[ASSIGNED TASK]:
Output every entry exactly as written, but omit the pictures.

[MATERIAL FOR THIS TASK]:

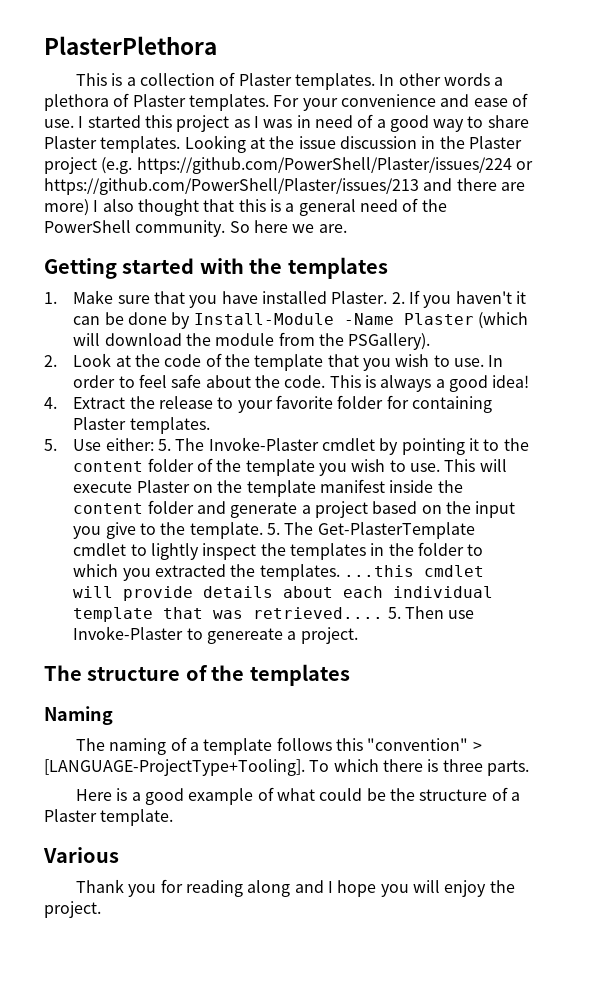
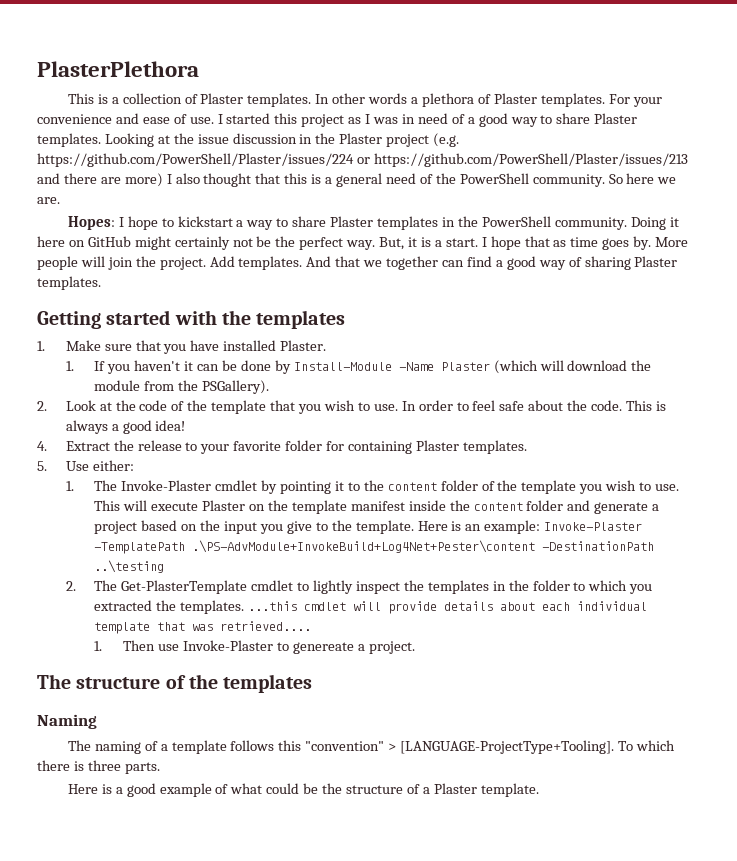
(347, 228) none -> [67,216,679,230] [37,236,689,250] [37,256,678,270] [37,276,101,290] // Hopes: I hope to kickstart a way to share Plaster templates in the PowerShell community. Doing it here on GitHub might certainly not be the perfect way. But, it is a start. I hope that as time goes by. More people will join the project. Add templates. And that we together can find a good way of sharing Plaster templates.
[391,292,405,304] 2. -> [65,361,74,371] // 1.
[158,439,172,451] 5. -> [65,481,74,491] // 1.
[267,523,281,535] 5. -> [417,520,643,534] [94,540,655,554] [94,560,165,573] [65,581,76,591] Here is an example: Invoke-Plaster -TemplatePath .\PS-AdvModule+InvokeBuild+Log4Net+Pester\content -DestinationPath ..\testing // 2.
[387,607,401,619] 5. -> [94,641,103,651] // 1.
[43,847,119,863] [75,879,515,897] [44,901,101,918] // Various // Thank you for reading along and I hope you will enjoy the project. -> (539, 790) none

[SOLUTION BELOW]:
(347, 228) none -> [67,216,679,230] [37,236,689,250] [37,256,678,270] [37,276,101,290] // Hopes: I hope to kickstart a way to share Plaster templates in the PowerShell community. Doing it here on GitHub might certainly not be the perfect way. But, it is a start. I hope that as time goes by. More people will join the project. Add templates. And that we together can find a good way of sharing Plaster templates.
[391,292,405,304] 2. -> [65,361,74,371] // 1.
[158,439,172,451] 5. -> [65,481,74,491] // 1.
[267,523,281,535] 5. -> [417,520,643,534] [94,540,655,554] [94,560,165,573] [65,581,76,591] Here is an example: Invoke-Plaster -TemplatePath .\PS-AdvModule+InvokeBuild+Log4Net+Pester\content -DestinationPath ..\testing // 2.
[387,607,401,619] 5. -> [94,641,103,651] // 1.
[43,847,119,863] [75,879,515,897] [44,901,101,918] // Various // Thank you for reading along and I hope you will enjoy the project. -> (539, 790) none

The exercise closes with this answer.